Das GrenzEcho urteilt: Mehr als ein Reförmchen ist nicht herausgekommen. Es gibt von zu wenigem ein wenig. Vor allem aber mehr Flexibilität. Man kommt nicht um die Feststellung umhin, dass hier eine Reform gestrickt wurde, in der für jede der Regierungsparteien genug drin ist, damit sie vor ihre Anhänger treten und mit dem Finger auf den eigenen Stempel unter der Reform weisen kann. Mit der Reform hat sich Belgien aber keineswegs einen Wettbewerbsvorteil gegenüber seinen Nachbarn verschafft. Ein etwas schaler Geschmack bleibt zurück, bedauert das GrenzEcho.
Gemütlich rollt der Fiat …
Zu wenig ist die Reform auch für Het Laatste Nieuws, die daran erinnern: Im Oktober, als Premier De Croo die Reform angekündigt hatte, war noch die Rede davon, dass die Sozialpartner das machen sollten. Doch dann nahm die Vivaldi-Koalition das lieber selbst in die Hand. Wahrscheinlich aus der einfachen Überlegung, dass sich bei einem so schwierigen Thema sieben Parteien schneller einigen werden als Arbeitgeber und Gewerkschaften. Jetzt liegt das Ergebnis vor. Und wir werden an das Auto erinnert, an den Fiat, mit dem PS-Chef Paul Magnette die Koalition mal umschrieben hat. Der Fiat ist jetzt gemütlich ins Rollen gekommen. Aber wird das reichen, um den Motor zu starten? Wohl kaum, ätzt Het Laatste Nieuws.

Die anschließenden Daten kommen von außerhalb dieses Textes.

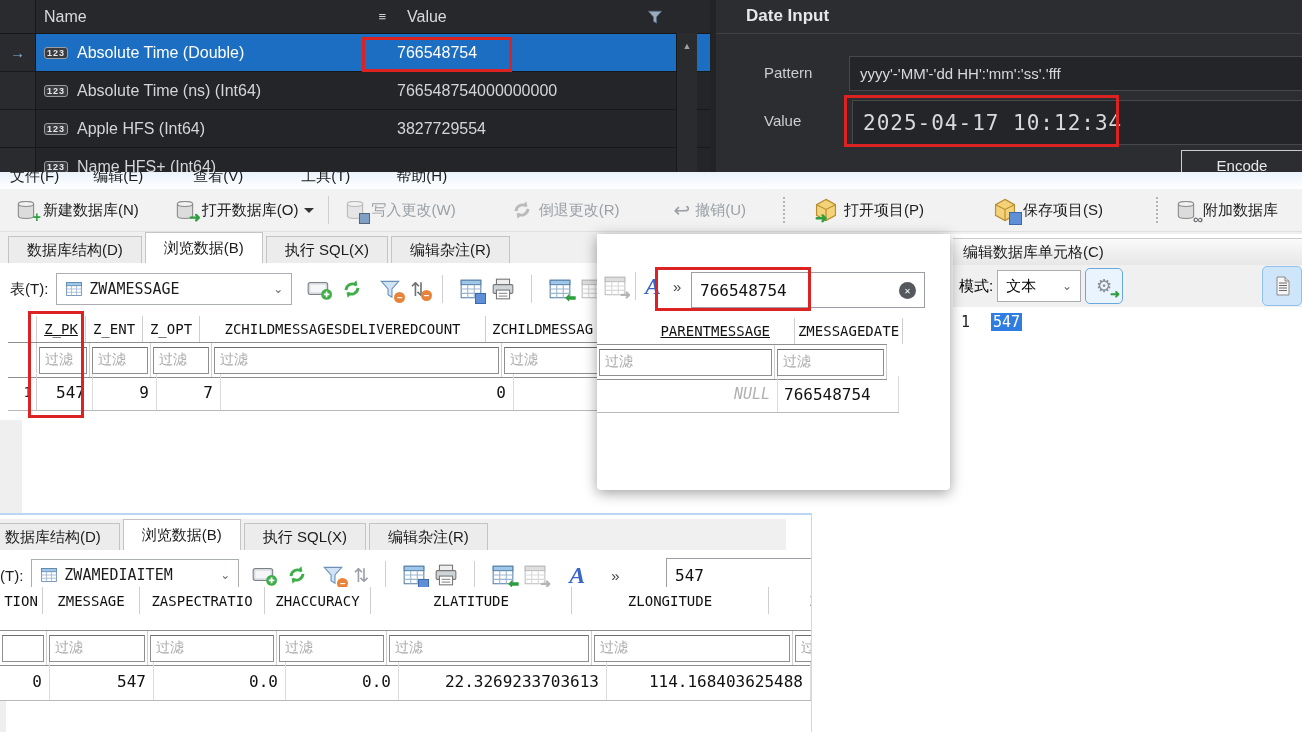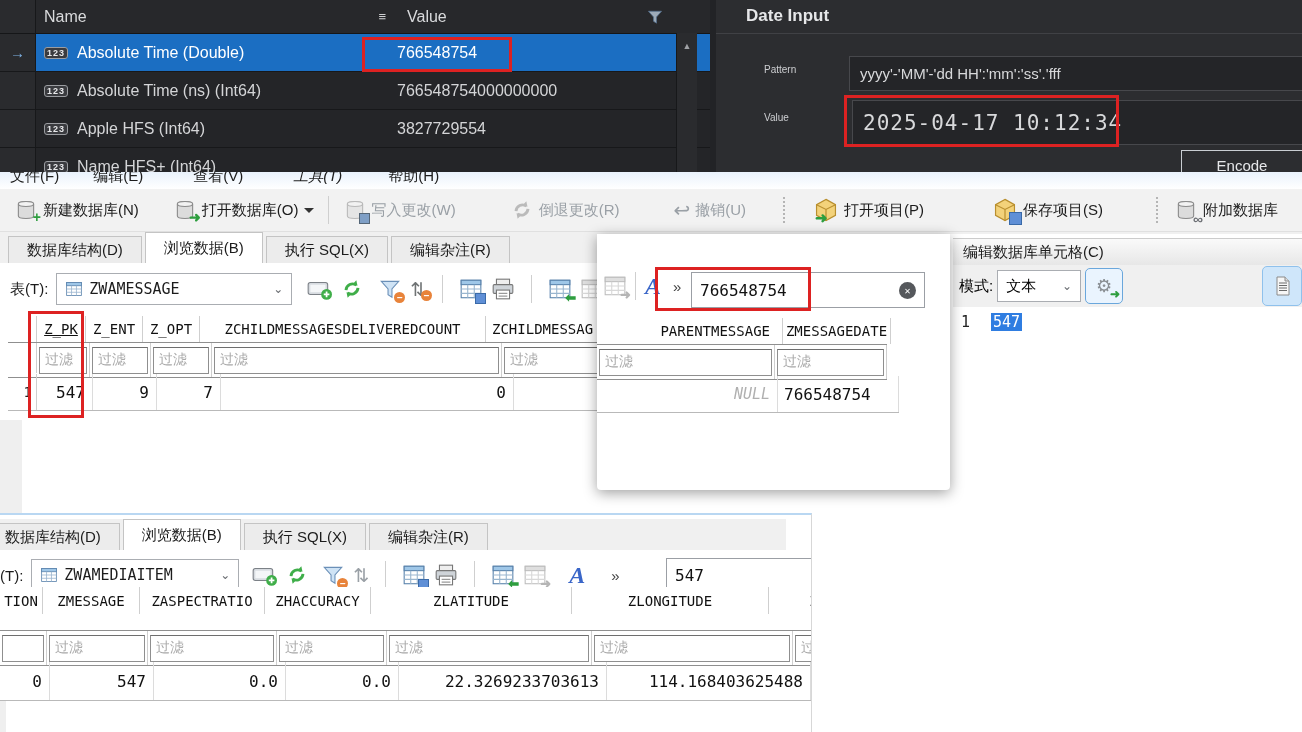--- a/index.html
+++ b/index.html
@@ -23,7 +23,7 @@
   #dateinput{left:710px;top:0;width:592px;height:172px;background:#2c2d30;border-left:6px solid #222326;color:#e6e7e9;}
   .di-title{position:absolute;left:30px;top:6px;font-size:17px;font-weight:bold;}
   .di-sep{position:absolute;left:0;top:33px;width:592px;height:1px;background:#404145;}
-  .di-label{position:absolute;font-size:10px;color:#cdced1;}
+  .di-label{position:absolute;font-size:15px;color:#cdced1;}
   .di-field{position:absolute;background:#242528;border:1px solid #47484c;color:#d8d9db;display:flex;align-items:center;padding:0 10px;font-size:15px;}
   .tri{width:0;height:0;border:5px solid transparent;border-top-color:#9fa1a5;margin-top:5px;}
   #encode-btn{position:absolute;left:465px;top:150px;width:120px;height:34px;border:1px solid #c9cdd2;background:#2c2d30;color:#e6e7e9;font-size:15px;display:flex;align-items:flex-start;justify-content:center;padding-top:6px;}

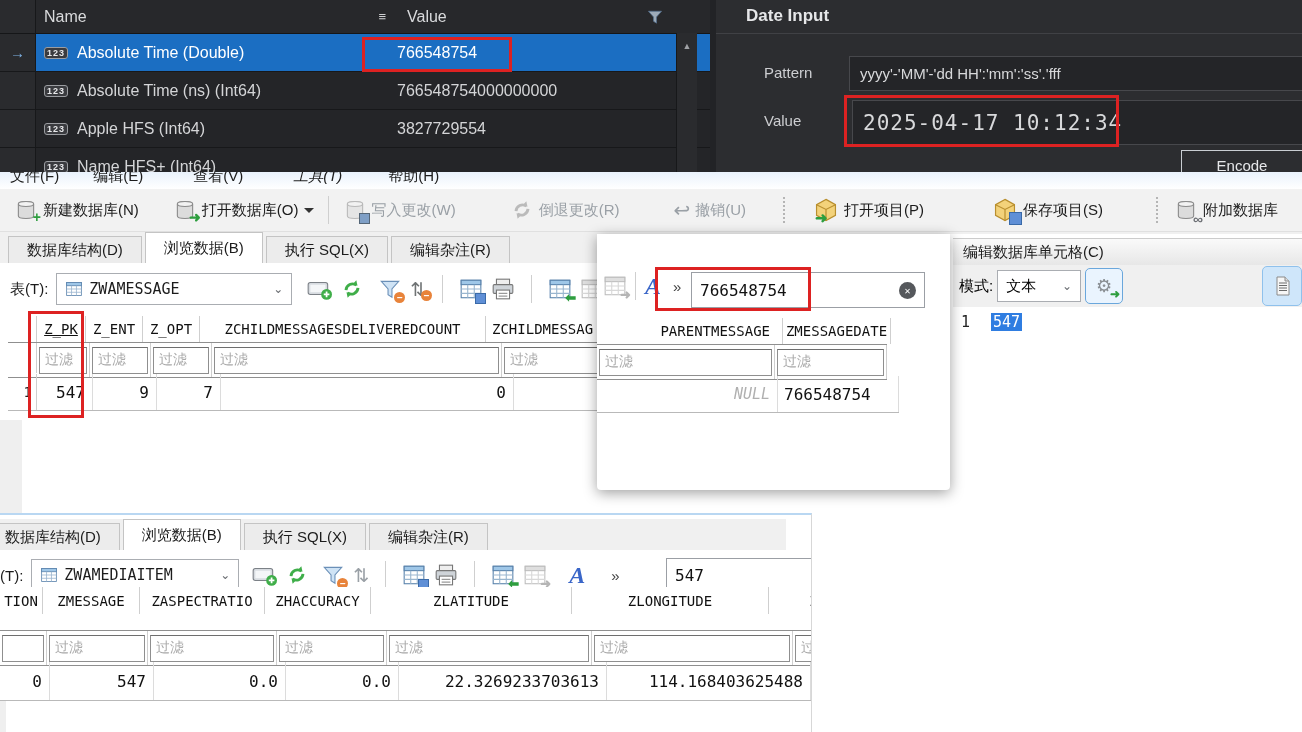--- a/index.html
+++ b/index.html
@@ -190,7 +190,7 @@
     <span>文件(F)</span>
     <span>编辑(E)</span>
     <span style="margin-left:16px;">查看(V)</span>
-    <span style="margin-left:16px;font-style:italic;">工具(T)</span>
+    <span style="margin-left:24px;">工具(T)</span>
     <span style="margin-left:12px;">帮助(H)</span>
   </div>
 

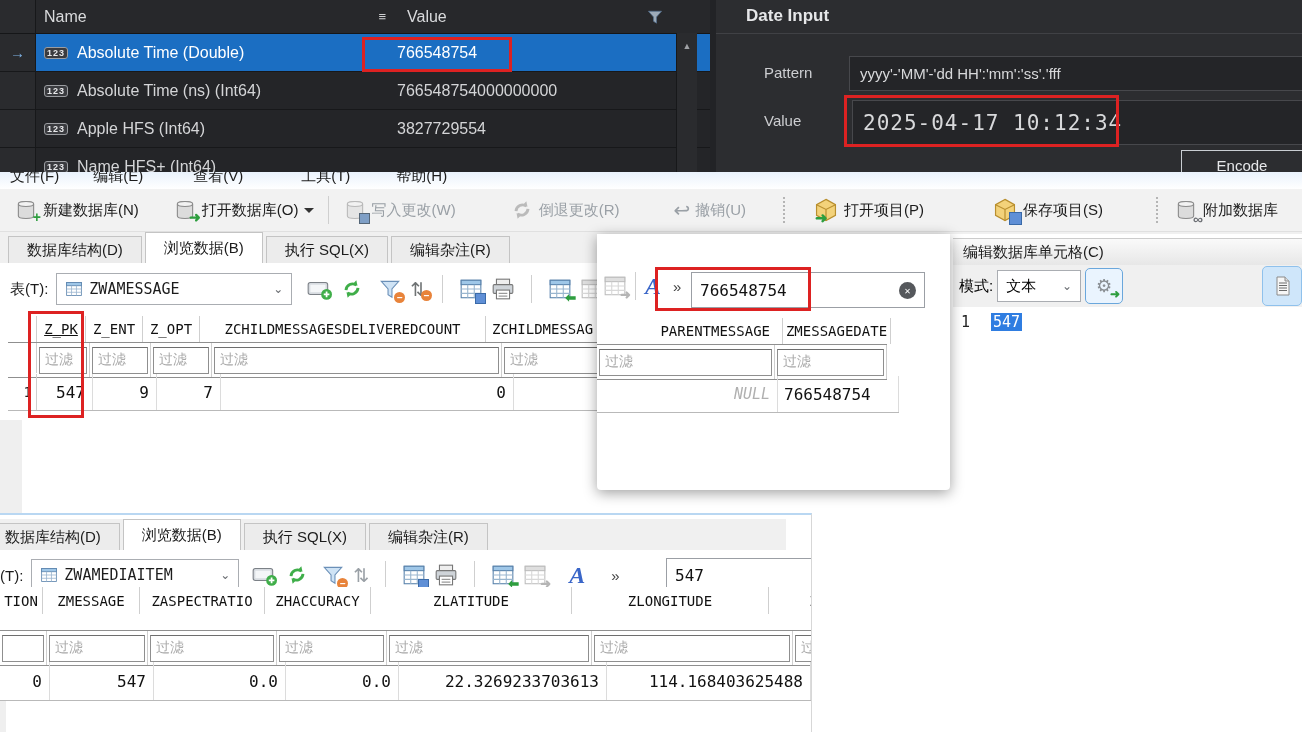--- a/index.html
+++ b/index.html
@@ -414,7 +414,7 @@
     <div class="abs redbox" style="left:58px;top:33px;width:156px;height:44px;"></div>
 
     <div class="rowline" style="left:0;top:84px;">
-      <div class="g-h" style="width:173px;height:26px;justify-content:flex-end;padding-right:12px;border-left:none;">PARENTMESSAGE</div>
+      <div class="g-h" style="width:173px;height:26px;justify-content:flex-end;padding-right:24px;border-left:none;text-decoration:underline;">PARENTMESSAGE</div>
       <div class="g-h" style="width:107px;height:26px;">ZMESSAGEDATE</div>
     </div>
     <div class="rowline" style="left:0;top:110px;border-top:1px solid #8f8f8f;border-bottom:1px solid #8f8f8f;">

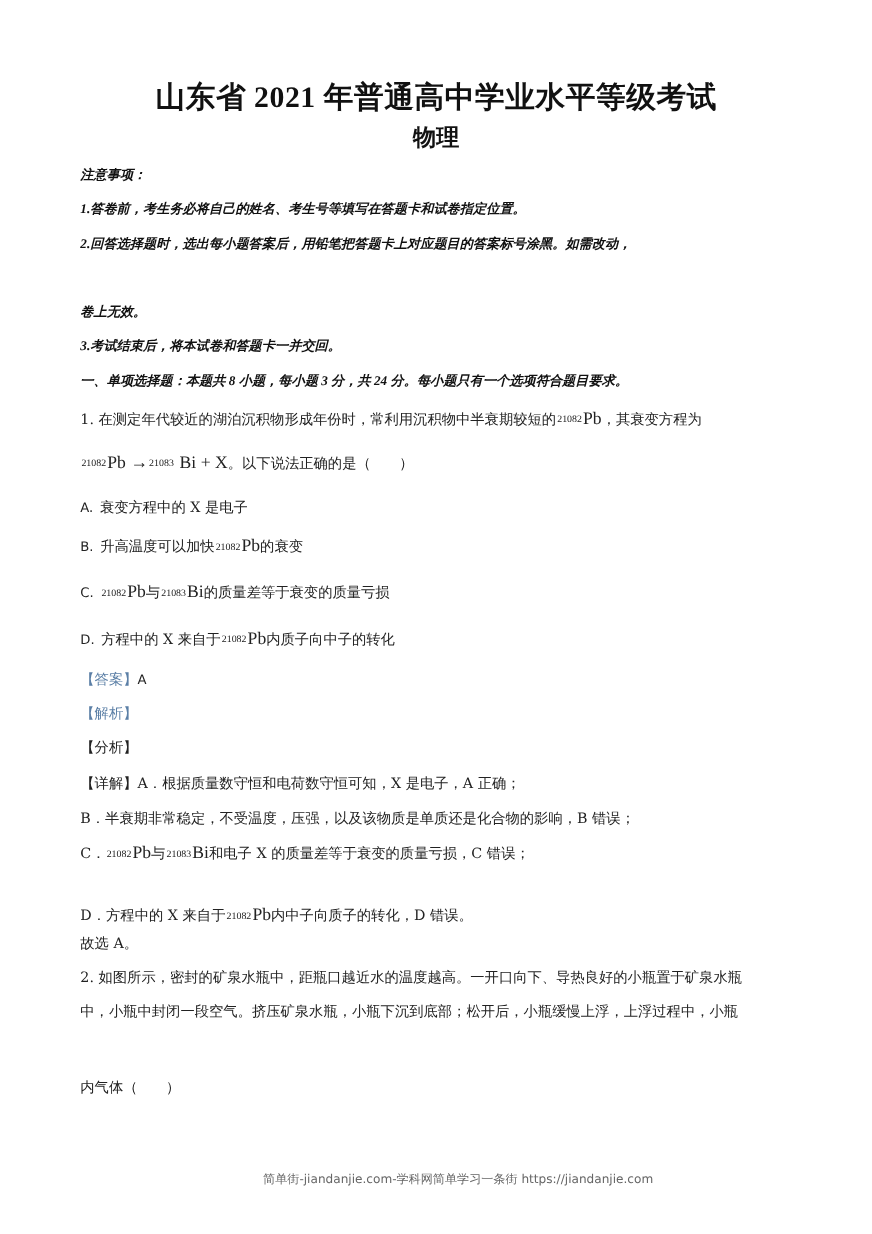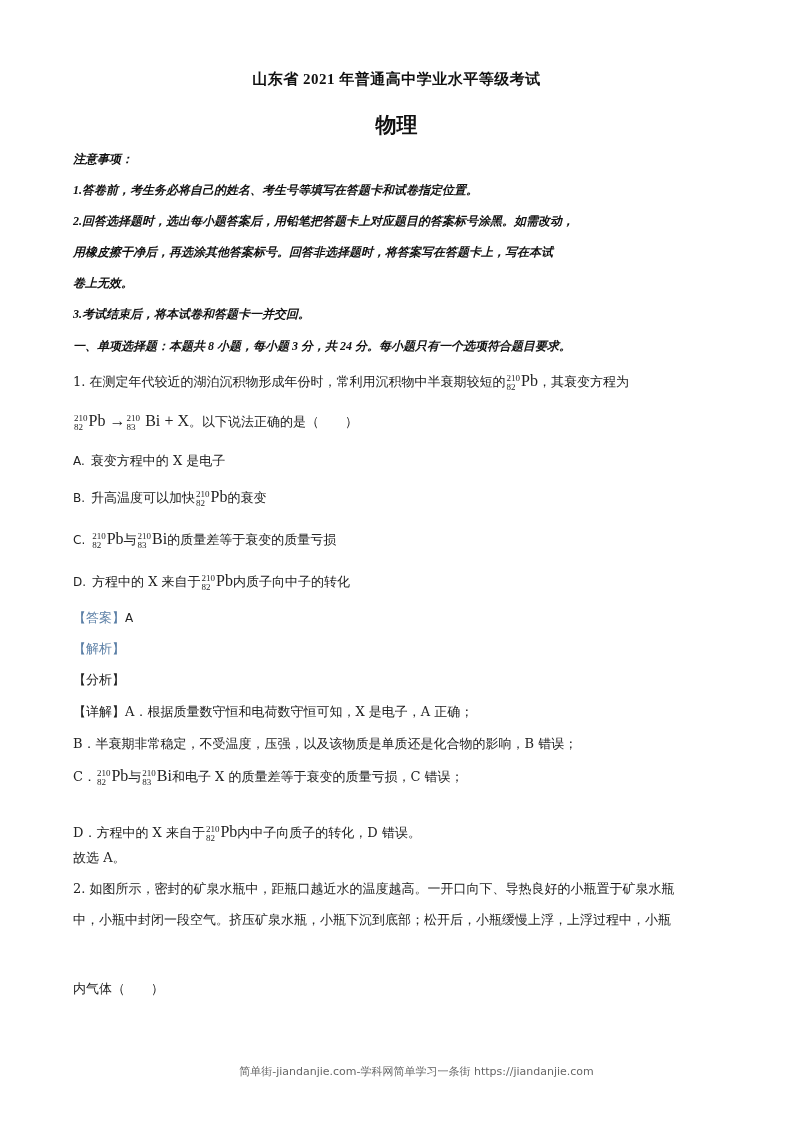--- a/index.html
+++ b/index.html
@@ -6,7 +6,7 @@
     body { width: 793px; height: 1122px; position: relative; overflow: hidden; color: #111; font-family: "DejaVu Serif", serif; }
     .page { position: absolute; left: 0; top: 0; width: 793px; height: 1122px; }
     .title { position: absolute; left: 0; width: 793px; text-align: center; font-weight: bold; font-family: "Liberation Serif", "DejaVu Serif", serif; }
-    .t1 { top: 70px; font-size: 15px; letter-spacing: 0.5px; }
+    .t1 { top: 70px; font-size: 27px; letter-spacing: 0.5px; }
     .t2 { top: 111px; font-size: 21px; }
     .line { position: absolute; left: 73px; white-space: nowrap; }
     .bold { font-weight: bold; font-size: 12px; font-family: "Liberation Serif", "DejaVu Serif", serif; font-style: italic; }

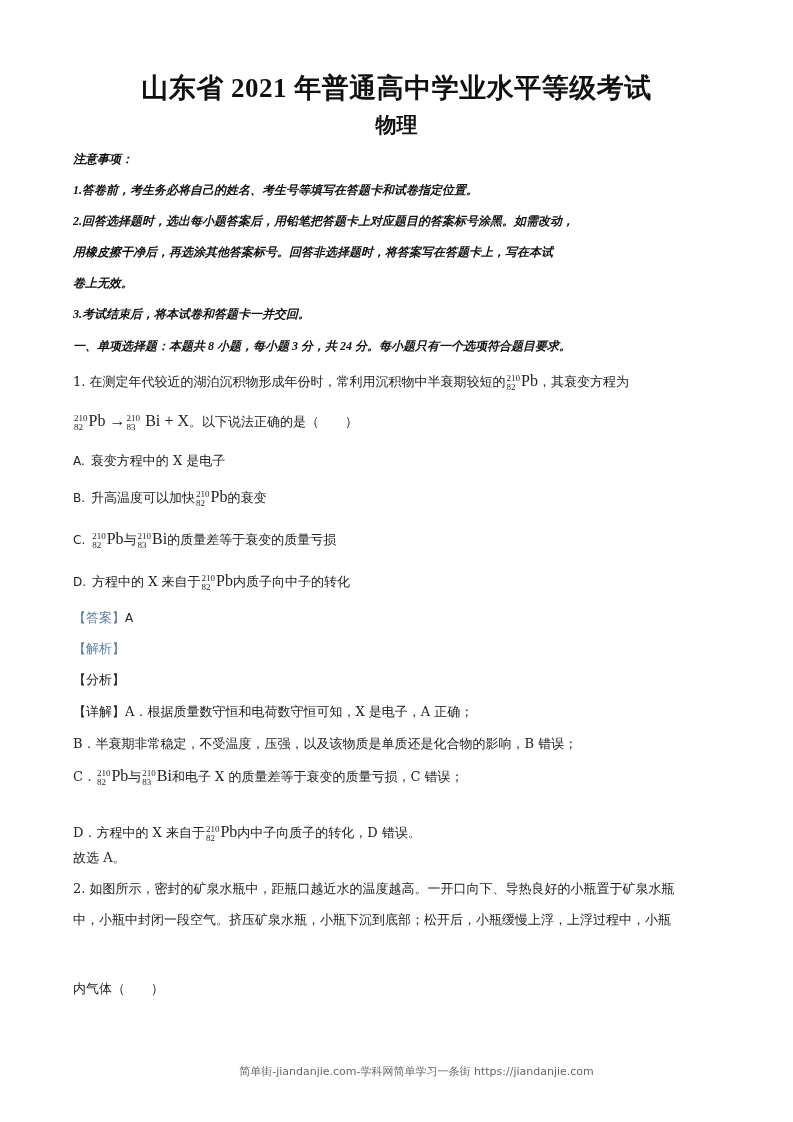--- a/index.html
+++ b/index.html
@@ -28,7 +28,6 @@
   <div class="line bold" style="top:151px;">注意事项：</div>
   <div class="line bold" style="top:182px;">1.答卷前，考生务必将自己的姓名、考生号等填写在答题卡和试卷指定位置。</div>
   <div class="line bold" style="top:213px;">2.回答选择题时，选出每小题答案后，用铅笔把答题卡上对应题目的答案标号涂黑。如需改动，</div>
-  <div class="line bold" style="top:244px;">用橡皮擦干净后，再选涂其他答案标号。回答非选择题时，将答案写在答题卡上，写在本试</div>
   <div class="line bold" style="top:275px;">卷上无效。</div>
   <div class="line bold" style="top:306px;">3.考试结束后，将本试卷和答题卡一并交回。</div>
   <div class="line bold" style="top:338px;">一、单项选择题：本题共 8 小题，每小题 3 分，共 24 分。每小题只有一个选项符合题目要求。</div>

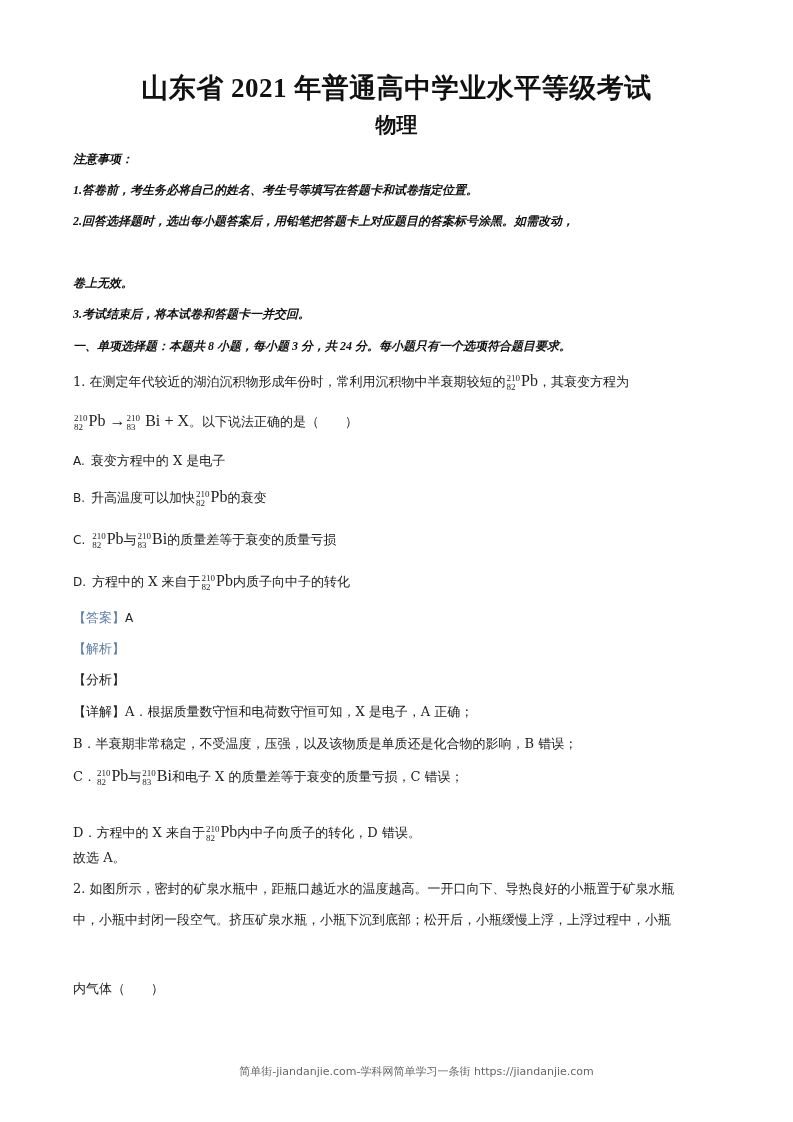--- a/index.html
+++ b/index.html
@@ -12,7 +12,7 @@
     .bold { font-weight: bold; font-size: 12px; font-family: "Liberation Serif", "DejaVu Serif", serif; font-style: italic; }
     .normal { font-size: 13px; font-family: "DejaVu Serif", serif; color: #222; }
     .tag { color: #5b7fa6; }
-    .nuc { display: inline-flex; flex-direction: column; font-size: 9px; line-height: 9px; vertical-align: middle; text-align: left; margin: 0 1px; font-family: "Liberation Serif", serif; }
+    .nuc { display: inline-flex; font-size: 9px; line-height: 9px; vertical-align: middle; text-align: center; margin: 0 1px; font-family: "Liberation Serif", serif; }
     .sym { font-family: "Liberation Serif", serif; font-size: 16px; }
     .footer { position: absolute; top: 1064px; left: 0; width: 793px; text-align: center; font-size: 11px; color: #666; font-family: "DejaVu Sans", sans-serif; margin-left: 20px; }
     .opt-letter { font-family: "DejaVu Sans", sans-serif; font-size: 12px; margin-right: 6px; }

Le Soir fragt: Haben die linken Parteien der Vivaldi-Koalition, vor allem die PS, nicht zu viel verloren bei dieser Reform? Nehmen wir allein die Vier-Stunden-Woche: Klar, die ist jetzt da. Aber nicht so, wie PS und auch die Grünen das gerne gehabt hätten. Statt insgesamt weniger zu arbeiten, müssen die Stunden des fünften Tages vorgearbeitet werden. Das macht Arbeitstage von 9,5 Stunden. Eine klare Niederlage für die Linke. Denn dadurch wird auf dem Altar der Flexibilität eine Errungenschaft geopfert, für die die Linke früher mal so lange gekämpft hatte: Nämlich die Begrenzung der täglichen Arbeitszeit auf maximal acht Stunden. Man darf gespannt sein, wie die Anhänger von PS und Grünen die Kompromisse der Reform quittieren, notiert Le Soir.
Alles ganz normal
De Morgen bleibt gegenüber aller Kritik an der Reform gelassen und schreibt: Es ist doch selbstverständlich, dass diese Reform ein Kompromiss ist. Unser ganzer Staat ist aufgebaut auf Kompromissen. Grundlegendes in einem so komplizierten Gebilde wie Belgien zu ändern, ist mit einer Reform kaum zu schaffen. Doch wenn man die jetzt vorliegenden Kompromisse vergleicht mit denen, die unter der Vorgängerregierung geschlossen wurden, dann ist durchaus ein Fortschritt zu erkennen. Die Frage, ob man das Glas halb voll oder halb leer sehen möchte, muss jeder für sich selbst beantworten, rät De Morgen.